____ Listed records

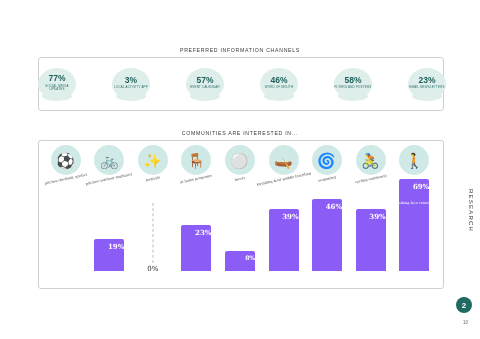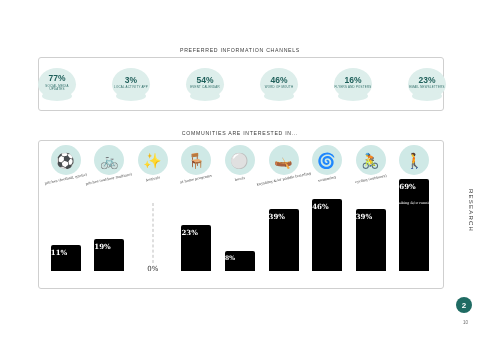--- a/index.html
+++ b/index.html
@@ -114,7 +114,7 @@
 
     <div class="chan">
       <div class="blob">
-        <div class="chan-pct">54%</div>
+        <div class="chan-pct">57%</div>
         <div class="chan-lbl">EVENT CALENDAR</div>
       </div>
     </div>

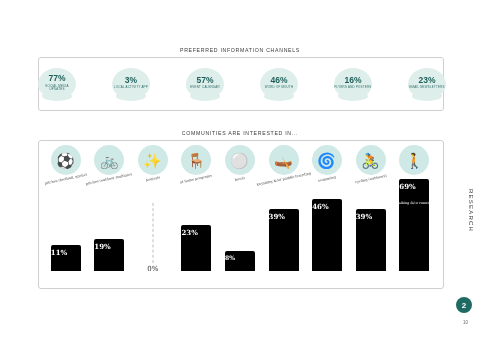--- a/index.html
+++ b/index.html
@@ -128,7 +128,7 @@
 
     <div class="chan">
       <div class="blob">
-        <div class="chan-pct">16%</div>
+        <div class="chan-pct">58%</div>
         <div class="chan-lbl">FLYERS AND POSTERS</div>
       </div>
     </div>

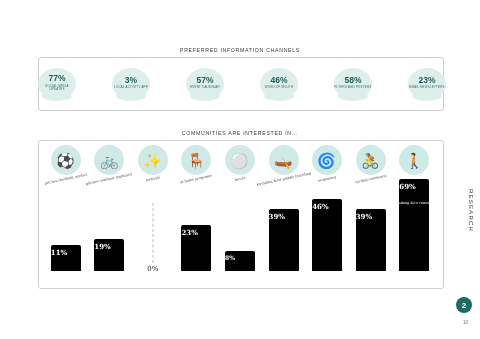--- a/index.html
+++ b/index.html
@@ -51,8 +51,8 @@
   }
   .bar{
     position:absolute;bottom:14px;left:50%;transform:translateX(-50%);
-    width:30px;background:#000000;border-radius:2px 2px 0 0;
-    display:flex;align-items:flex-start;justify-content:flex-start;
+    width:30px;background:#8b5cf6;border-radius:2px 2px 0 0;
+    display:flex;align-items:flex-start;justify-content:flex-end;
   }
   .bar-val{
     margin-top:3px;color:#ffffff;font-size:7px;font-weight:bold;

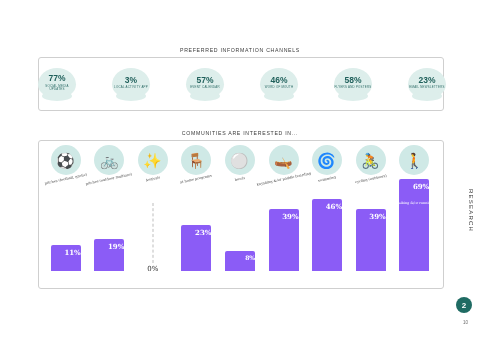--- a/index.html
+++ b/index.html
@@ -163,9 +163,6 @@
     <div class="col">
       <div class="icon-circ">⚽</div>
       <div class="col-lbl">pitches (football, gaelic)</div>
-      <div class="bar" style="height:26px">
-        <span class="bar-val">11%</span>
-      </div>
     </div>
 
     <div class="col">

________

- **Exercise instructions**: Working from the entries above, filter out every line that lacks "border" and copy what remains.

- **Answer for the task**:
-    width:30px;background:#000000;border-radius:2px 2px 0 0;
+    width:30px;background:#8b5cf6;border-radius:2px 2px 0 0;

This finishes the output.